The Trump administration on Wednesday acknowledged that some federal employees are frustrated with how long it's taken to see the 1.9 percent retroactive pay ra...
The executive order and associated tables that will make the 1.9 percent federal pay raise official for civilian employees in 2019 is nearing completion, the Trump administration said Wednesday.
“We’re in the final legal clearance stage,” Margaret Weichert, deputy director for management at the Office of Management and Budget, told reporters. “I know that sounds like you’ve heard that before. To me this is an object lesson in the complexity of our pay systems.”
The 1.9 percent retroactive pay raise was part of the 2019 spending bill President Donald Trump signed into law back on Feb. 15. Federal employee unions and members of Congress have been asking for updates on the timing of the raise for weeks.

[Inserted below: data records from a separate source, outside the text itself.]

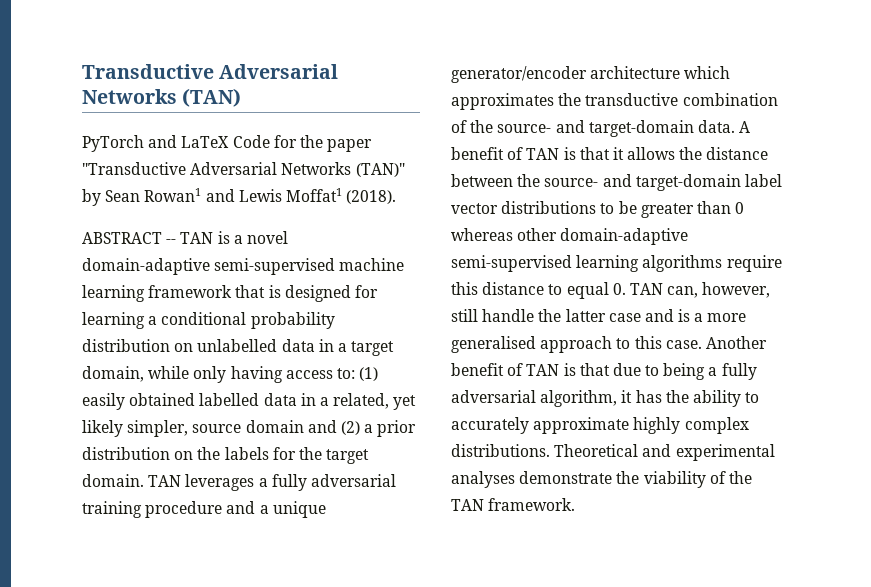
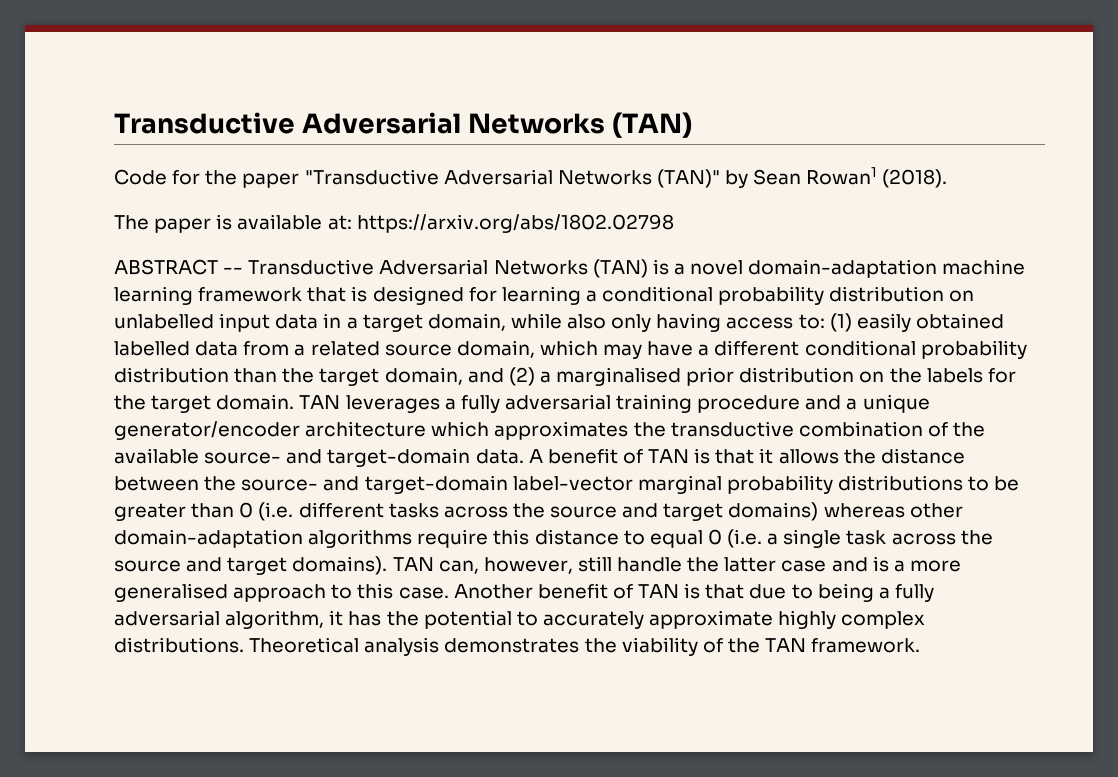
[82,135,230,152] PyTorch and LaTeX -> (693, 125) none
[205,188,397,204] [82,232,214,244] and Lewis Moffat1 (2018). // ABSTRACT -- TAN -> [882,169,948,188] [114,214,674,233] [114,259,648,278] (2018). // The paper is available at: https://arxiv.org/abs/1802.02798 // ABSTRACT -- Transductive Adversarial Networks (TAN)
[82,258,336,275] domain-adaptive semi-supervised -> [748,259,938,278] domain-adaptation
(278, 345) none -> [219,313,271,332] input
(190, 372) none -> [567,314,607,329] also
[300,393,417,410] [82,420,304,437] in a related, yet likely simpler, source domain -> [243,340,1027,359] [114,367,463,386] from a related source domain, which may have a different conditional probability distribution than the target domain,
(374, 428) none -> [556,367,682,386] marginalised
(494, 126) none -> [114,448,199,464] available
[744,174,782,187] [451,203,498,214] label vector -> [512,475,833,494] label-vector marginal probability
[451,228,689,245] [451,255,640,272] whereas other domain-adaptive semi-supervised learning -> [258,502,963,521] [114,529,303,548] (i.e. different tasks across the source and target domains) whereas other domain-adaptation
[612,283,626,295] 0. -> [707,529,993,548] [114,556,388,575] 0 (i.e. a single task across the source and target domains).
[692,390,741,407] ability -> [423,610,512,629] potential
[642,444,775,461] [451,471,613,488] and experimental analyses demonstrate -> [364,637,580,656] analysis demonstrates

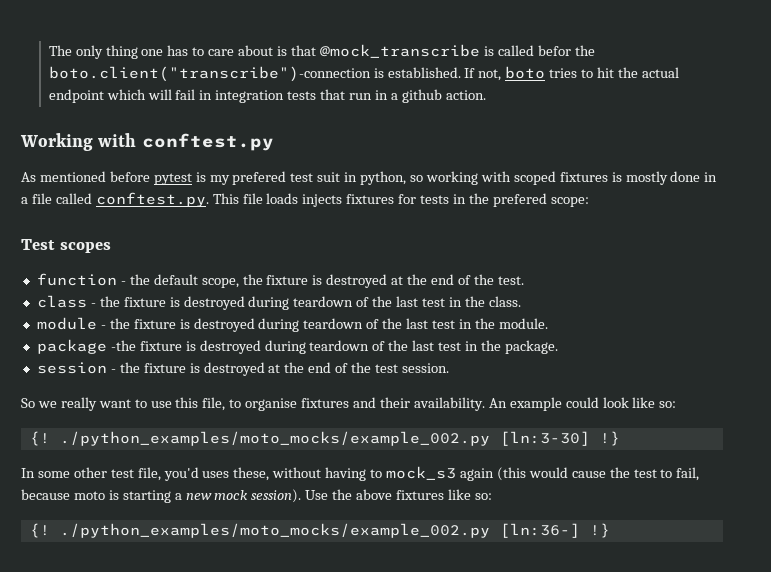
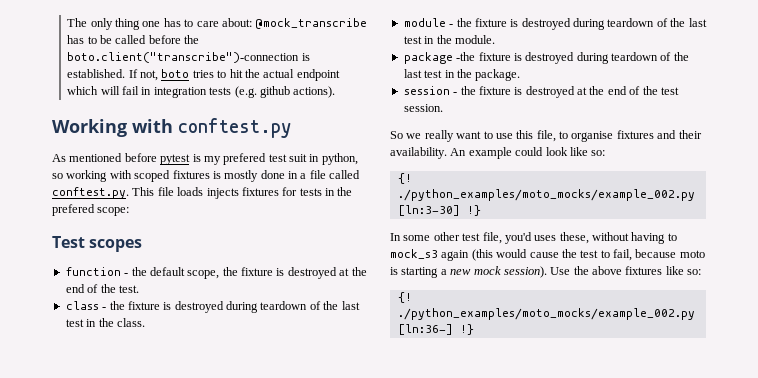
[238,44,571,58] about is that @mock_transcribe is called befor -> [221,18,368,29] [67,35,181,44] about: @mock_transcribe has to be called before
[320,89,486,103] that run in a github action. -> [234,86,336,98] (e.g. github actions).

Weichert, who also serves as the acting director of the Office of Personnel Management, said she understands that federal employees are frustrated that they haven’t seen the raise, or a lump sum representing retroactive pay for the first three months of the year, reflected in their checks yet.
“[We’re] dealing pay tables that are so highly complex that it is exceedingly legalistic how we actually have to get this squared away,” she said. “Some people have thought that it’s [a problem] with the payroll process; it’s nothing to do with that. It is purely a lawyering activity that is near its end.”
Before the federal pay raise becomes official, Trump must first sign an executive order that provides a 1.4 percent across-the-board bump with an additional 0.5 percent in adjusted locality pay. OPM will issue new pay tables that describe federal employees’ adjusted salaries based on General Schedule level and locality pay area.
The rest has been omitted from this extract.